Content starts

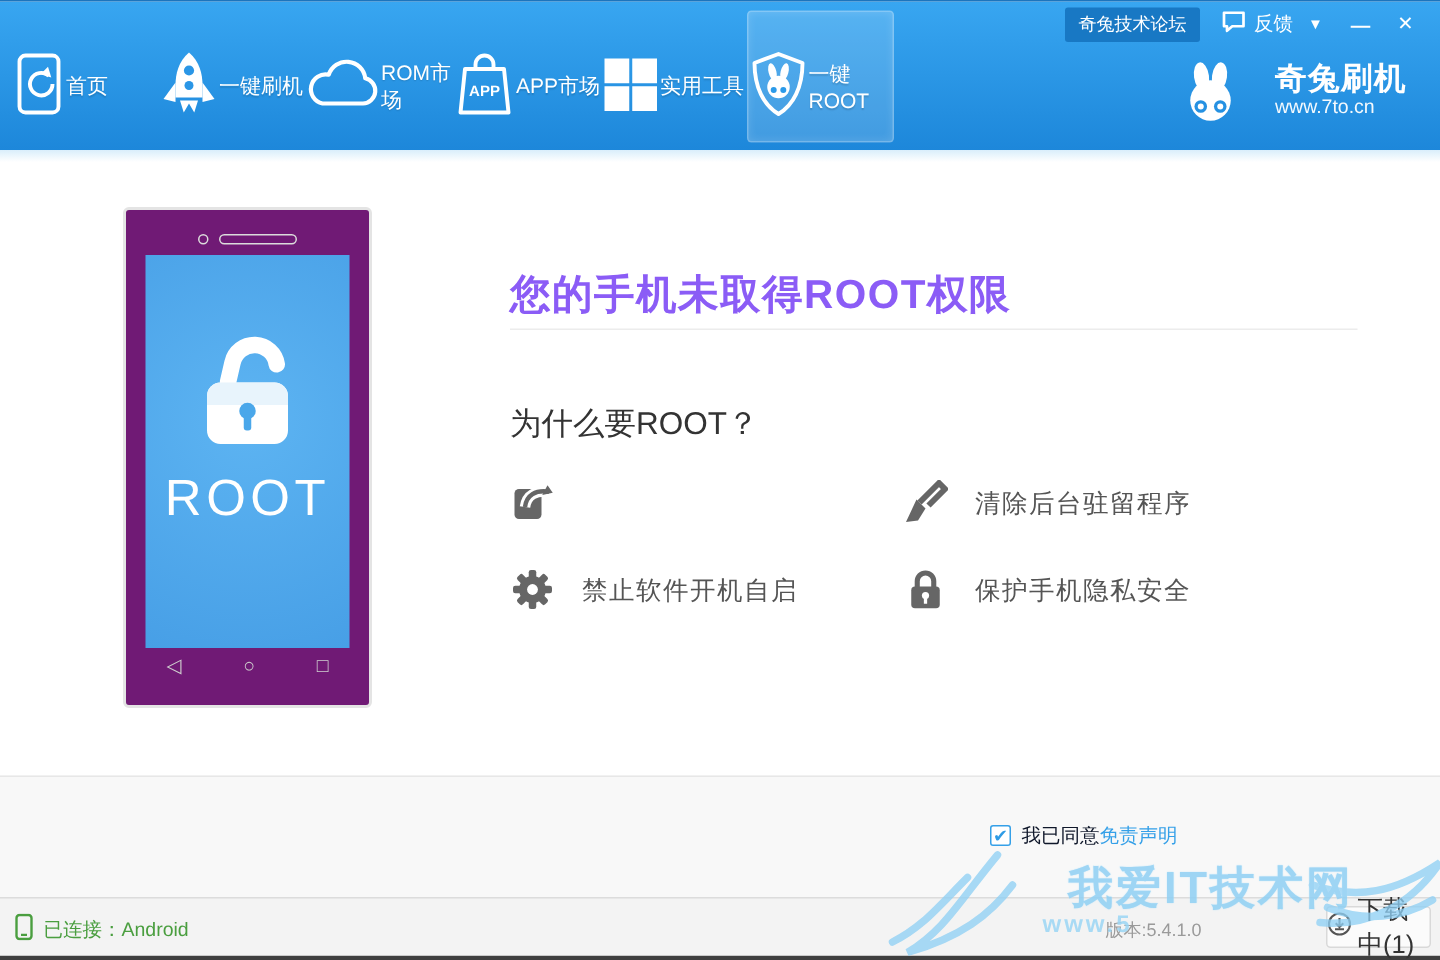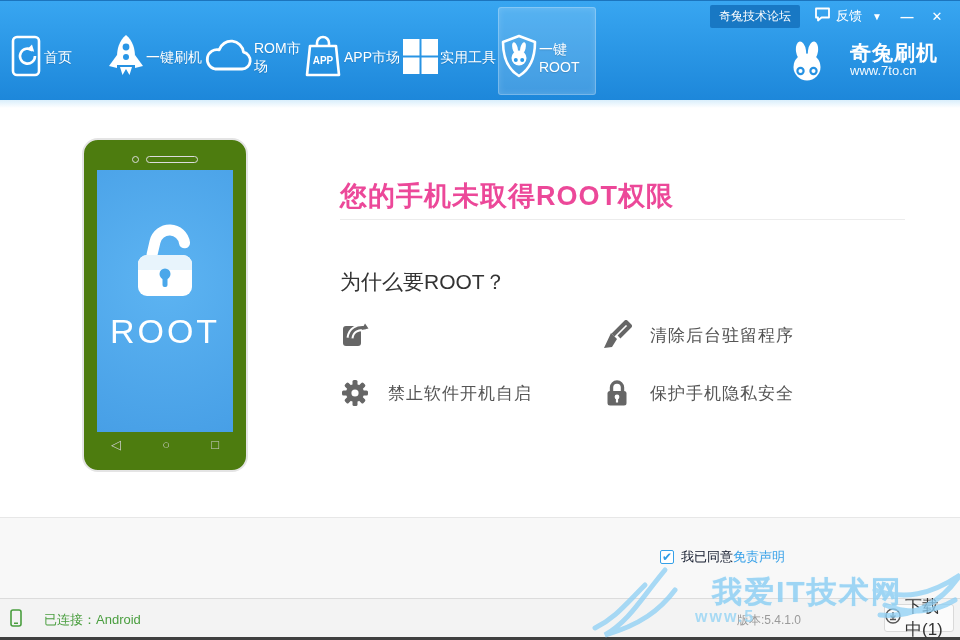--- a/index.html
+++ b/index.html
@@ -27,34 +27,34 @@
   .feedback-btn { color:#fff; font-size:13px; display:flex; align-items:center; gap:5px; margin-left:14px; cursor:pointer; }
   .wc { color:#fff; width:30px; text-align:center; font-size:13px; cursor:pointer; font-weight:bold; }
   .wc.drop { font-size:10px; }
 
   .logo { position:absolute; right:22px; top:40px; display:flex; align-items:flex-start; gap:20px; }
   .logo-text { color:#fff; line-height:1.1; }
   .logo-title { font-size:21px; font-weight:bold; letter-spacing:1px; }
   .logo-url { font-size:13px; opacity:.95; }
 
   
-  .phone { position:absolute; left:82px; top:138px; width:166px; height:334px; background:#4d7c0f;
-    border:2px solid #e4e4e4; border-radius:16px; }
+  .phone { position:absolute; left:82px; top:138px; width:166px; height:334px; background:#701a75;
+    border:2px solid #e4e4e4; border-radius:4px; }
   .phone-top { position:absolute; left:0; top:12px; width:100%; height:14px; display:flex; align-items:center; justify-content:center; gap:7px; }
   .ph-dot { width:7px; height:7px; border:1.5px solid #dcdcdc; border-radius:50%; }
   .ph-pill { width:52px; height:7px; border:1.5px solid #dcdcdc; border-radius:4px; }
   .phone-screen { position:absolute; left:13px; top:30px; width:136px; height:262px;
     background:radial-gradient(circle at 50% 42%, #5db4f2, #479fe6); display:flex; flex-direction:column;
     align-items:center; }
   .screen-root { color:#fff; font-size:34px; letter-spacing:3px; margin-top:6px; font-weight:400; }
   .phone-nav { position:absolute; left:13px; bottom:18px; width:136px; display:flex; justify-content:space-between;
     padding:0 14px; color:#cfcfcf; font-size:13px; }
 
   
-  .main-title { position:absolute; left:340px; top:178px; font-size:27px; font-weight:bold; color:#ec4899; letter-spacing:1px; }
+  .main-title { position:absolute; left:340px; top:178px; font-size:27px; font-weight:bold; color:#8b5cf6; letter-spacing:1px; }
   .title-divider { position:absolute; left:340px; top:219px; width:565px; height:1px; background:#ececec; }
   .main-subtitle { position:absolute; left:340px; top:268px; font-size:21px; color:#333; }
 
   .features { position:absolute; left:340px; top:318px; width:560px; display:grid;
     grid-template-columns:262px 262px; grid-row-gap:24px; grid-column-gap:0; }
   .feature { display:flex; align-items:center; gap:18px; height:34px; }
   .feature .f-ico { width:30px; height:30px; flex:0 0 30px; display:flex; align-items:center; justify-content:center; }
   .feature .f-lbl { font-size:17px; color:#555; letter-spacing:1px; }
 
   
@@ -64,21 +64,21 @@
     font-size:12px; line-height:13px; text-align:center; font-weight:bold; cursor:pointer; }
   .agree-lbl { color:#0f172a; margin-left:7px; }
   .disclaimer { color:#35a0e8; cursor:pointer; }
   .start-btn { position:absolute; left:799px; top:534px; width:145px; height:47px;
     background:linear-gradient(#63bf27,#54b016); border:1px solid #4ea210; border-bottom-color:#459409;
     border-radius:4px; color:#fff; font-size:21px; display:flex; align-items:center; justify-content:center;
     cursor:pointer; letter-spacing:1px; }
 
   
   .status-bar { position:absolute; left:0; top:598px; width:960px; height:39px; background:#f3f3f3; border-top:1px solid #dcdcdc; }
-  .conn { position:absolute; left:10px; top:609px; display:flex; align-items:center; gap:22px; color:#4a9e3f; font-size:13px; }
+  .conn { position:absolute; left:10px; top:609px; display:flex; align-items:center; gap:7px; color:#4a9e3f; font-size:13px; }
   .version { position:absolute; left:737px; top:612px; color:#9a9a9a; font-size:12px; }
   .download-btn { position:absolute; left:884px; top:604px; width:70px; height:28px; background:#fbfbfb;
     border:1px solid #d9d9d9; border-radius:3px; display:flex; align-items:center; justify-content:space-between; gap:4px;
     font-size:17px; color:#333; cursor:pointer; }
 
   
   .watermark { position:absolute; left:545px; top:560px; width:420px; height:80px; pointer-events:none; opacity:.85; }
   .wm-text { position:absolute; left:135px; top:12px; font-size:30px; font-weight:bold; color:#8fd0f4; letter-spacing:2px;
     text-shadow:0 0 1px #aadcf8;margin-left:32px; }
   .wm-sub { position:absolute; left:150px; top:48px; font-size:16px; font-weight:bold; color:#9bd6f5; letter-spacing:2px; }

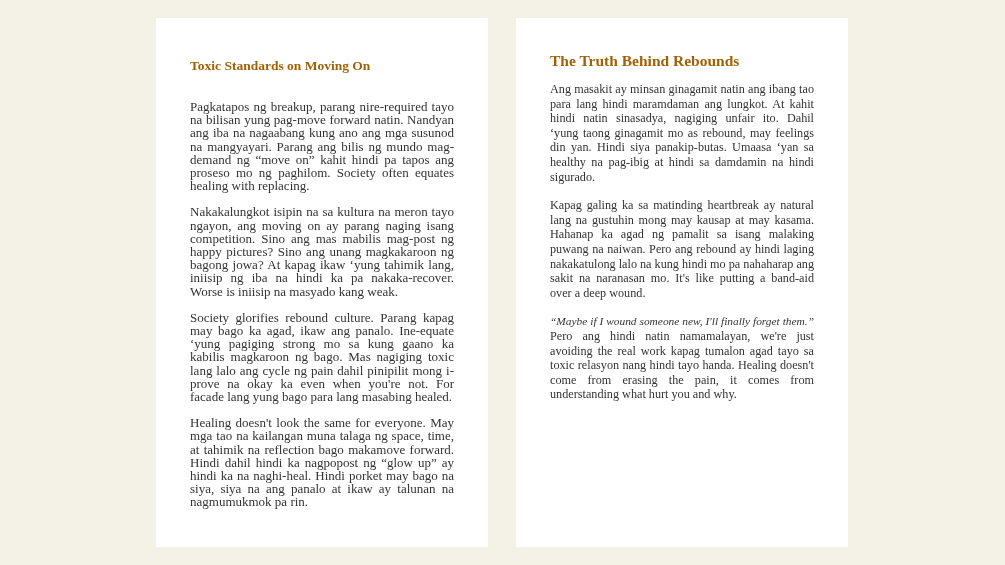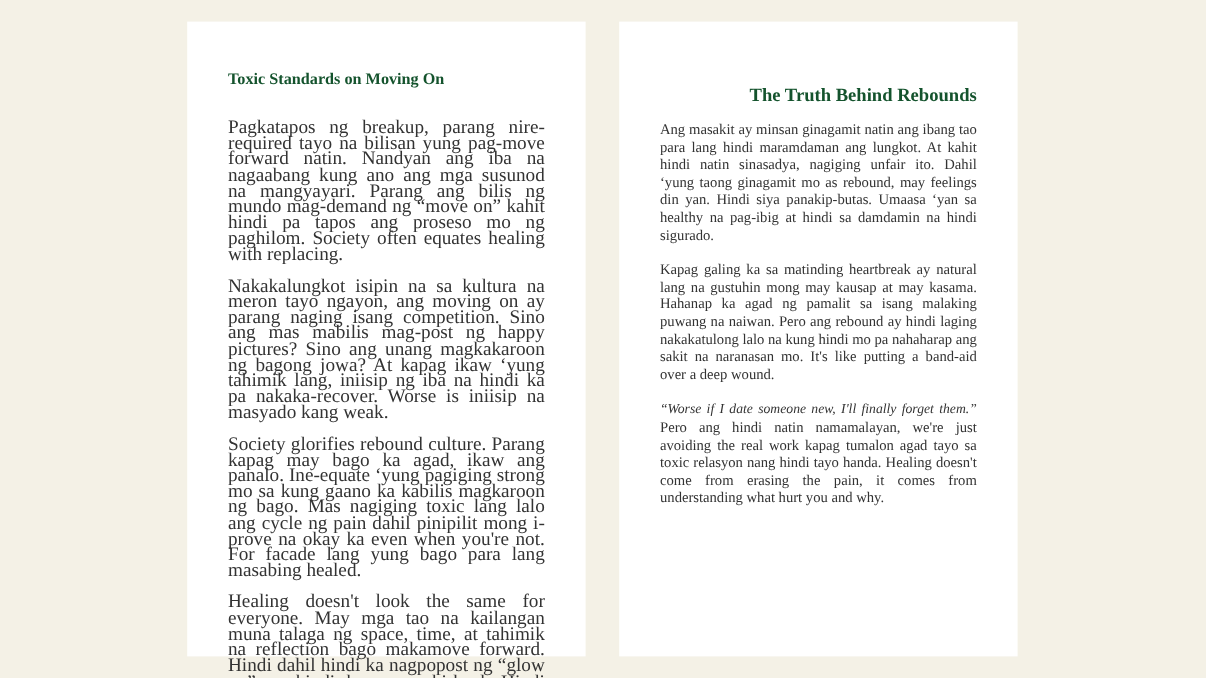--- a/index.html
+++ b/index.html
@@ -15,29 +15,29 @@
     top: 18px;
     width: 332px;
     height: 529px;
     background: #ffffff;
     box-sizing: border-box;
   }
   #page-left { left: 156px; padding: 0 34px 0 34px; }
   #page-right { left: 516px; padding: 0 34px 0 34px; }
   .title {
     font-weight: bold;
-    color: #14532d;
+    color: #a16207;
     margin: 0;
   }
   #page-left .title { font-size: 13.5px; margin-top: 40px; margin-bottom: 26px; }
-  #page-right .title { font-size: 15.5px; margin-top: 53px; margin-bottom: 12px; text-align: right; }
+  #page-right .title { font-size: 15.5px; margin-top: 34px; margin-bottom: 12px; }
   .para {
     margin: 0;
     text-align: justify;
-    font-size: 16px;
+    font-size: 13px;
     line-height: 13.2px;
     color: #333;
   }
   #page-left .para { margin-bottom: 13px; }
   #page-right .para {
     font-size: 12.2px;
     line-height: 14.6px;
     margin-bottom: 14px;
   }
   .quote { font-style: italic; font-size: 11.4px; }
@@ -50,14 +50,14 @@
   <p class="para">Pagkatapos ng breakup, parang nire-required tayo na bilisan yung pag-move forward natin. Nandyan ang iba na nagaabang kung ano ang mga susunod na mangyayari. Parang ang bilis ng mundo mag-demand ng “move on” kahit hindi pa tapos ang proseso mo ng paghilom. Society often equates healing with replacing.</p>
   <p class="para">Nakakalungkot isipin na sa kultura na meron tayo ngayon, ang moving on ay parang naging isang competition. Sino ang mas mabilis mag-post ng happy pictures? Sino ang unang magkakaroon ng bagong jowa? At kapag ikaw ‘yung tahimik lang, iniisip ng iba na hindi ka pa nakaka-recover. Worse is iniisip na masyado kang weak.</p>
   <p class="para">Society glorifies rebound culture. Parang kapag may bago ka agad, ikaw ang panalo. Ine-equate ‘yung pagiging strong mo sa kung gaano ka kabilis magkaroon ng bago. Mas nagiging toxic lang lalo ang cycle ng pain dahil pinipilit mong i-prove na okay ka even when you're not. For facade lang yung bago para lang masabing healed.</p>
   <p class="para">Healing doesn't look the same for everyone. May mga tao na kailangan muna talaga ng space, time, at tahimik na reflection bago makamove forward. Hindi dahil hindi ka nagpopost ng “glow up” ay hindi ka na naghi-heal. Hindi porket may bago na siya, siya na ang panalo at ikaw ay talunan na nagmumukmok pa rin.</p>
 </div>
 
 <div class="page" id="page-right">
   <h2 class="title">The Truth Behind Rebounds</h2>
   <p class="para">Ang masakit ay minsan ginagamit natin ang ibang tao para lang hindi maramdaman ang lungkot. At kahit hindi natin sinasadya, nagiging unfair ito. Dahil ‘yung taong ginagamit mo as rebound, may feelings din yan. Hindi siya panakip-butas. Umaasa ‘yan sa healthy na pag-ibig at hindi sa damdamin na hindi sigurado.</p>
   <p class="para">Kapag galing ka sa matinding heartbreak ay natural lang na gustuhin mong may kausap at may kasama. Hahanap ka agad ng pamalit sa isang malaking puwang na naiwan. Pero ang rebound ay hindi laging nakakatulong lalo na kung hindi mo pa nahaharap ang sakit na naranasan mo. It's like putting a band-aid over a deep wound.</p>
-  <p class="para"><span class="quote">“Worse if I date someone new, I'll finally forget them.”</span> <span>Pero ang hindi natin namamalayan, we're just avoiding the real work kapag tumalon agad tayo sa toxic relasyon nang hindi tayo handa. Healing doesn't come from erasing the pain, it comes from understanding what hurt you and why.</span></p>
+  <p class="para"><span class="quote">“Maybe if I wound someone new, I'll finally forget them.”</span> <span>Pero ang hindi natin namamalayan, we're just avoiding the real work kapag tumalon agad tayo sa toxic relasyon nang hindi tayo handa. Healing doesn't come from erasing the pain, it comes from understanding what hurt you and why.</span></p>
 </div>
 
 </body></html>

Content ends

▶ **Activity**
All that is wanted is the run of lines from the start of the material through the line that holds "solid #e4e4e4; border-radius:4px;", retyped exactly, with no pictures.

▶ **Solution to the exercise**
--- a/index.html
+++ b/index.html
@@ -27,34 +27,34 @@
   .feedback-btn { color:#fff; font-size:13px; display:flex; align-items:center; gap:5px; margin-left:14px; cursor:pointer; }
   .wc { color:#fff; width:30px; text-align:center; font-size:13px; cursor:pointer; font-weight:bold; }
   .wc.drop { font-size:10px; }
 
   .logo { position:absolute; right:22px; top:40px; display:flex; align-items:flex-start; gap:20px; }
   .logo-text { color:#fff; line-height:1.1; }
   .logo-title { font-size:21px; font-weight:bold; letter-spacing:1px; }
   .logo-url { font-size:13px; opacity:.95; }
 
   
-  .phone { position:absolute; left:82px; top:138px; width:166px; height:334px; background:#4d7c0f;
-    border:2px solid #e4e4e4; border-radius:16px; }
+  .phone { position:absolute; left:82px; top:138px; width:166px; height:334px; background:#701a75;
+    border:2px solid #e4e4e4; border-radius:4px; }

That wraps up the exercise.